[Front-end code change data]
══════════════════════════════
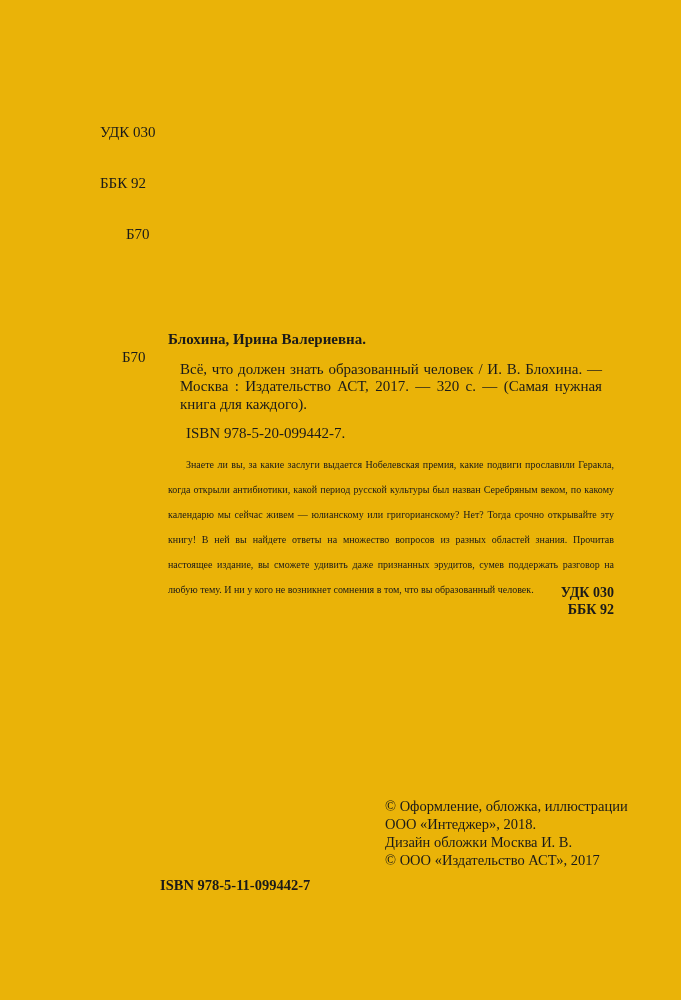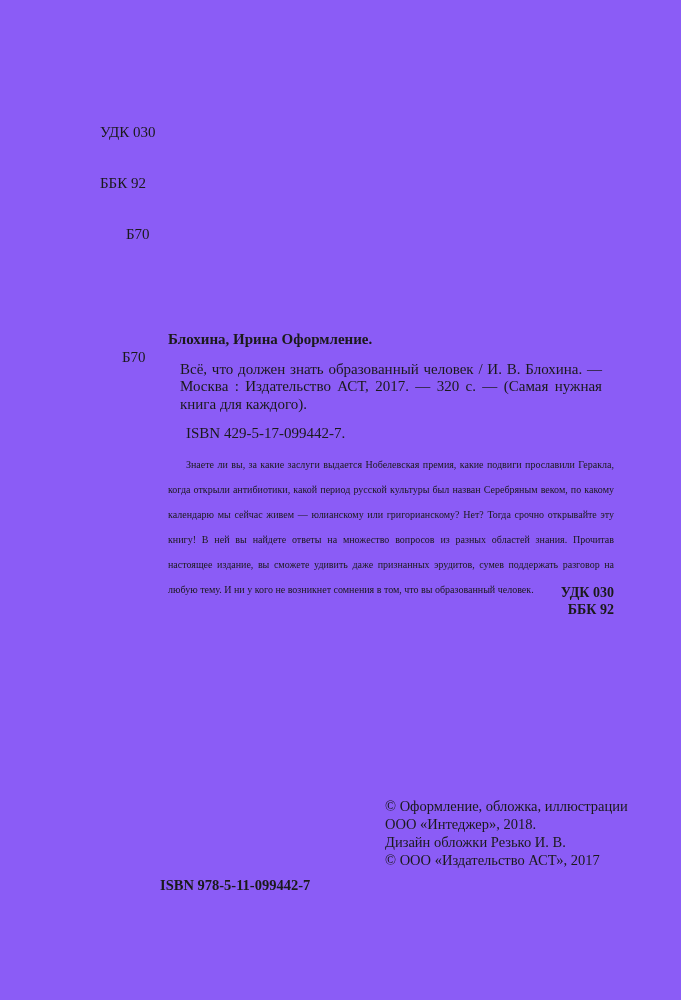--- a/index.html
+++ b/index.html
@@ -11,7 +11,7 @@
     position: relative;
     width: 681px;
     height: 1000px;
-    background: #8b5cf6;
+    background: #eab308;
     font-family: "Liberation Serif", serif;
     color: #1a1a1a;
     overflow: hidden;

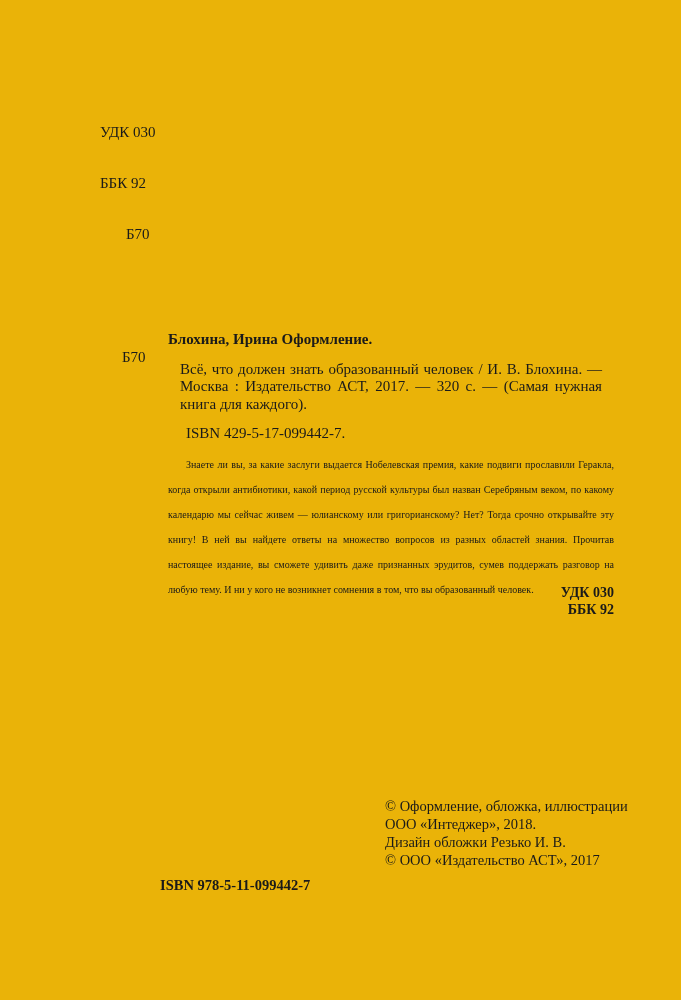--- a/index.html
+++ b/index.html
@@ -106,7 +106,7 @@
   <div class="margin-code">Б70</div>
 
   <div class="card">
-    <div class="author">Блохина, Ирина Оформление.</div>
+    <div class="author">Блохина, Ирина Валериевна.</div>
     <p class="description">Всё, что должен знать образованный человек / И. В. Блохина. — Москва : Издательство АСТ, 2017. — 320 с. — (Самая нужная книга для каждого).</p>
     <div class="isbn-line">ISBN 429-5-17-099442-7.</div>
     <p class="annotation">Знаете ли вы, за какие заслуги выдается Нобелевская премия, какие подвиги прославили Геракла, когда открыли антибиотики, какой период русской культуры был назван Серебряным веком, по какому календарю мы сейчас живем — юлианскому или григорианскому? Нет? Тогда срочно открывайте эту книгу! В ней вы найдете ответы на множество вопросов из разных областей знания. Прочитав настоящее издание, вы сможете удивить даже признанных эрудитов, сумев поддержать разговор на любую тему. И ни у кого не возникнет сомнения в том, что вы образованный человек.</p>

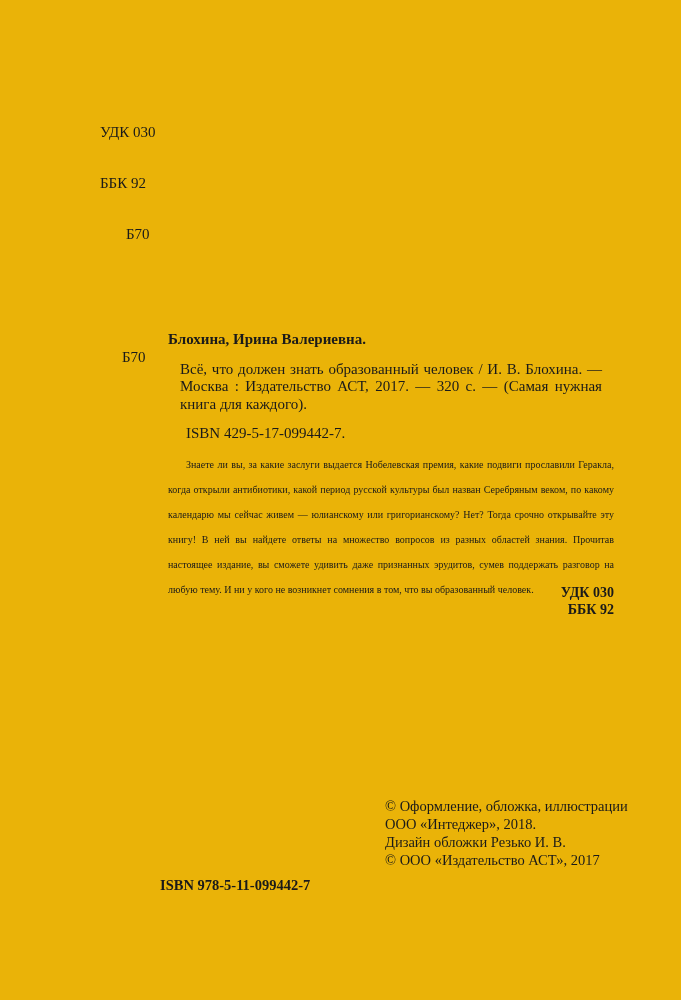--- a/index.html
+++ b/index.html
@@ -108,7 +108,7 @@
   <div class="card">
     <div class="author">Блохина, Ирина Валериевна.</div>
     <p class="description">Всё, что должен знать образованный человек / И. В. Блохина. — Москва : Издательство АСТ, 2017. — 320 с. — (Самая нужная книга для каждого).</p>
-    <div class="isbn-line">ISBN 429-5-17-099442-7.</div>
+    <div class="isbn-line">ISBN 978-5-20-099442-7.</div>
     <p class="annotation">Знаете ли вы, за какие заслуги выдается Нобелевская премия, какие подвиги прославили Геракла, когда открыли антибиотики, какой период русской культуры был назван Серебряным веком, по какому календарю мы сейчас живем — юлианскому или григорианскому? Нет? Тогда срочно открывайте эту книгу! В ней вы найдете ответы на множество вопросов из разных областей знания. Прочитав настоящее издание, вы сможете удивить даже признанных эрудитов, сумев поддержать разговор на любую тему. И ни у кого не возникнет сомнения в том, что вы образованный человек.</p>
   </div>
 

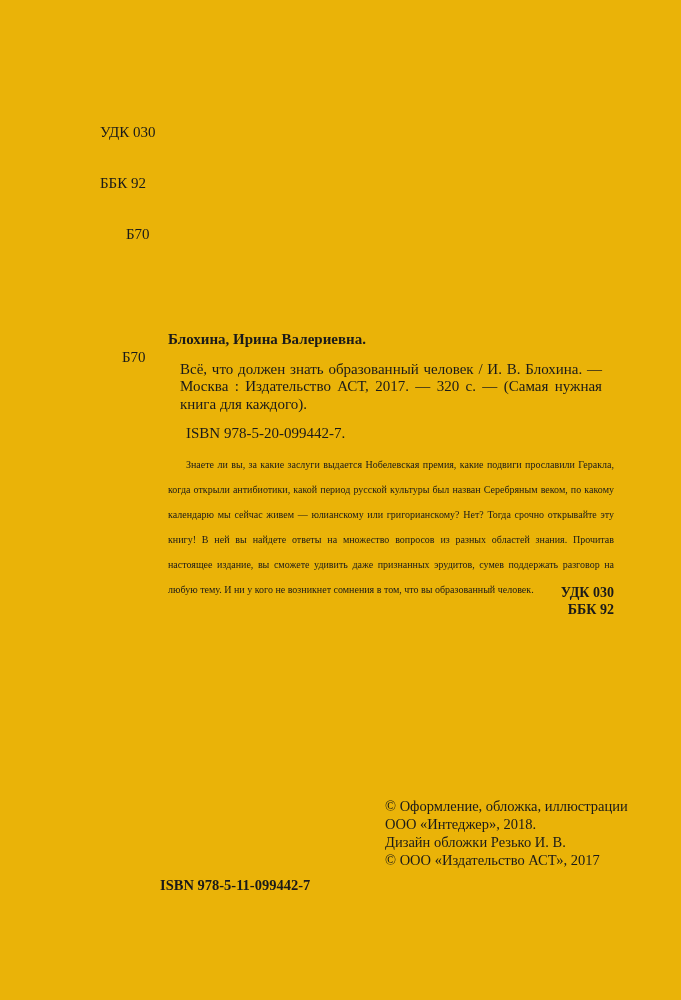--- a/index.html
+++ b/index.html
@@ -120,7 +120,7 @@
   <div class="copyright-block">
     <div>© Оформление, обложка, иллюстрации</div>
     <div>ООО «Интеджер», 2018.</div>
-    <div>Дизайн обложки Резько И. В.</div>
+    <div>Дизайн обложки Москва И. В.</div>
     <div>© ООО «Издательство АСТ»,  2017</div>
   </div>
══════════════════════════════
What to do
Nothing but the records above, exact and without pictures, should appear in the answer.

Response to this task
--- a/index.html
+++ b/index.html
@@ -11,7 +11,7 @@
     position: relative;
     width: 681px;
     height: 1000px;
-    background: #8b5cf6;
+    background: #eab308;
     font-family: "Liberation Serif", serif;
     color: #1a1a1a;
     overflow: hidden;

--- a/index.html
+++ b/index.html
@@ -106,7 +106,7 @@
   <div class="margin-code">Б70</div>
 
   <div class="card">
-    <div class="author">Блохина, Ирина Оформление.</div>
+    <div class="author">Блохина, Ирина Валериевна.</div>
     <p class="description">Всё, что должен знать образованный человек / И. В. Блохина. — Москва : Издательство АСТ, 2017. — 320 с. — (Самая нужная книга для каждого).</p>
     <div class="isbn-line">ISBN 429-5-17-099442-7.</div>
     <p class="annotation">Знаете ли вы, за какие заслуги выдается Нобелевская премия, какие подвиги прославили Геракла, когда открыли антибиотики, какой период русской культуры был назван Серебряным веком, по какому календарю мы сейчас живем — юлианскому или григорианскому? Нет? Тогда срочно открывайте эту книгу! В ней вы найдете ответы на множество вопросов из разных областей знания. Прочитав настоящее издание, вы сможете удивить даже признанных эрудитов, сумев поддержать разговор на любую тему. И ни у кого не возникнет сомнения в том, что вы образованный человек.</p>

--- a/index.html
+++ b/index.html
@@ -108,7 +108,7 @@
   <div class="card">
     <div class="author">Блохина, Ирина Валериевна.</div>
     <p class="description">Всё, что должен знать образованный человек / И. В. Блохина. — Москва : Издательство АСТ, 2017. — 320 с. — (Самая нужная книга для каждого).</p>
-    <div class="isbn-line">ISBN 429-5-17-099442-7.</div>
+    <div class="isbn-line">ISBN 978-5-20-099442-7.</div>
     <p class="annotation">Знаете ли вы, за какие заслуги выдается Нобелевская премия, какие подвиги прославили Геракла, когда открыли антибиотики, какой период русской культуры был назван Серебряным веком, по какому календарю мы сейчас живем — юлианскому или григорианскому? Нет? Тогда срочно открывайте эту книгу! В ней вы найдете ответы на множество вопросов из разных областей знания. Прочитав настоящее издание, вы сможете удивить даже признанных эрудитов, сумев поддержать разговор на любую тему. И ни у кого не возникнет сомнения в том, что вы образованный человек.</p>
   </div>
 

--- a/index.html
+++ b/index.html
@@ -120,7 +120,7 @@
   <div class="copyright-block">
     <div>© Оформление, обложка, иллюстрации</div>
     <div>ООО «Интеджер», 2018.</div>
-    <div>Дизайн обложки Резько И. В.</div>
+    <div>Дизайн обложки Москва И. В.</div>
     <div>© ООО «Издательство АСТ»,  2017</div>
   </div>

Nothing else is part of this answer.